Well I've never been to Carolyn's house and upon arrival I immediately noticed a large olive tree in the front yard beckoning to me.  The tree was magnificent and covered with gorgeous shiny green and purple little olives.  I reluctantly pulled myself away from the tree and entered the party.  Being that I actually do get a thrill from crafty supplies and decorative papers, I made my scrapbooking purchases and Mike, knowing me so well, asked about the olive tree.  Carolyn was more than happy to show us the tree and the many others on her land and was very willing to let us pick them!  I was THRILLED to say the least!  I've never cured olives before, but I could feel the excitement spinning up through my belly at the thought of trying something new in my kitchen.

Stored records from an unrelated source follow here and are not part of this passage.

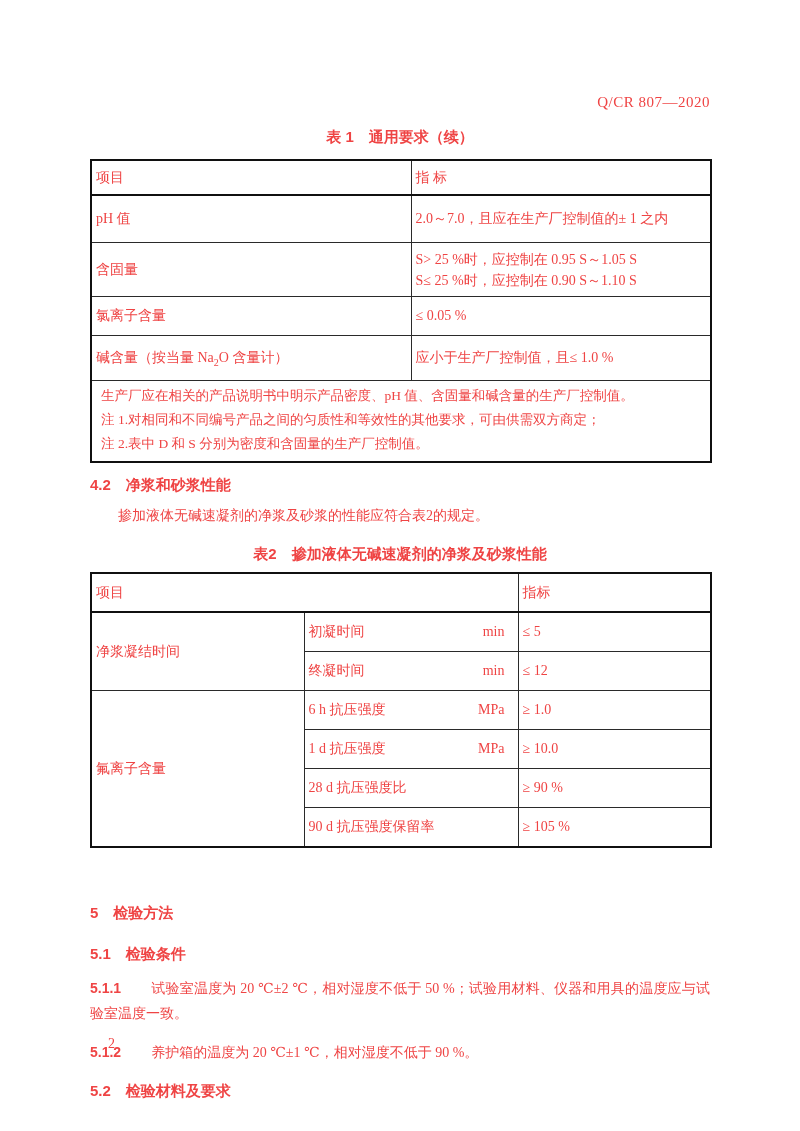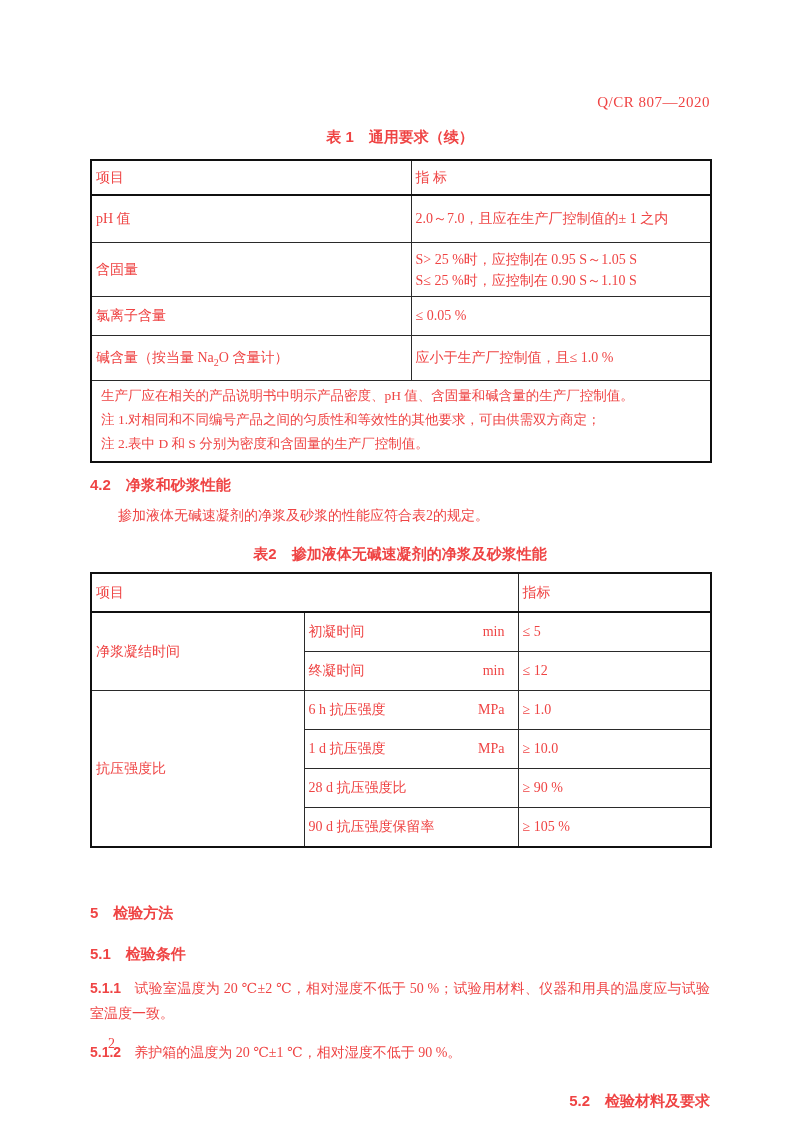--- a/index.html
+++ b/index.html
@@ -49,28 +49,28 @@
   .cell-lu .u { position:absolute; right:13px; top:50%; transform:translateY(-50%); }
 
   .heading {
     font-family:"Liberation Sans","DejaVu Sans",sans-serif; font-weight:bold;
     font-size:15px; line-height:20px; text-align:left;
   }
   .h-num { margin-right:15px; }
   .h42 { margin-top:12px; }
   .h5  { margin-top:55px; }
   .h51 { margin-top:21px; }
-  .h52 { margin-top:26px;text-align:right; }
+  .h52 { margin-top:16px; }
 
   .body-para { font-size:14px; line-height:25px; text-align:justify; }
   .p42 { margin-top:8px; text-indent:2em; text-align:left; }
   .clause { margin-top:12px; }
   .clause .cnum {
     font-family:"Liberation Sans","DejaVu Sans",sans-serif; font-weight:bold;
-    margin-right:13px;
+    margin-right:30px;
   }
   .p512 { margin-top:14px; }
 
   .page-num { position:absolute; left:108px; top:1036px; font-size:14px; }
 </style>
 </head>
 <body>
 
 <div class="page">
   <div class="content">
@@ -148,21 +148,21 @@
         <td>≤ 5</td>
       </tr>
       <tr>
         <td class="cell-lu">
           <span>终凝时间</span>
           <span class="u">min</span>
         </td>
         <td>≤ 12</td>
       </tr>
       <tr>
-        <td rowspan="4">抗压强度比</td>
+        <td rowspan="4">氟离子含量</td>
         <td class="cell-lu">
           <span>6 h 抗压强度</span>
           <span class="u">MPa</span>
         </td>
         <td>≥ 1.0</td>
       </tr>
       <tr>
         <td class="cell-lu">
           <span>1 d 抗压强度</span>
           <span class="u">MPa</span>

Two days later Mike and I returned to Carolyn's house with a big bucket ready to be filled.  For an hour we picked those pretty babies off two of the trees.  I could have picked all day, such was the joy I felt in harvesting food.  Local food, grown in my neck of the woods on a tree just waiting to share her bounty and become tasty little morsels to eat!

Mike and I picking olives

I just can't get enough!

Hmm now how to cure those olive?  Thank the heavens for internet!  After searching many websites, we found a recipe that seemed easy enough.  So how exactly did we do it?  First, we rinsed the olives in the sink to remove any debris.  Second, we punctured the skin of the olive with a knife, making a small slit in the skin without slicing into the pit.  Third, we filled glass jars to the top with the olives.  And fourth, we poured a salt water mixture over the olives up to the very brim so all of the olives were covered.  (1/4 cup of salt to 4 cups water)  To keep the olives from floating up to the top and peeking out of the water, we placed drinking glasses in the jars.  It's working pretty well so far!

Our loot in the sink ready to be washed

Adding a cut to the skin

And now we wait!

So how long does this olive curing process take?  Well according to my internet sources, six weeks.  Each week the water must be changed and new salt water added.  This coming Tuesday will be the first water change.  And just a hint, place a cookie sheet under your jars.  As the olives are curing water is slowly dripping over the top and making a gooey mess!  I'm excited to have another experiment on my counter.  It's most definitely not the first and certainly won't be the last!

So my attempt to leave the kitchen and find other ways of creating and doing actually led me BACK into the kitchen!  What!?  I guess I can't escape.  I went for scrapbooking supplies and ended up curing olives!  Somehow or another I always find myself back in the kitchen making some kind of tasty temptation or crazy concotion.  Perhaps it is just my destiny to be the Kitchen Witch.

And by the way, I did actually finish that scrapbook.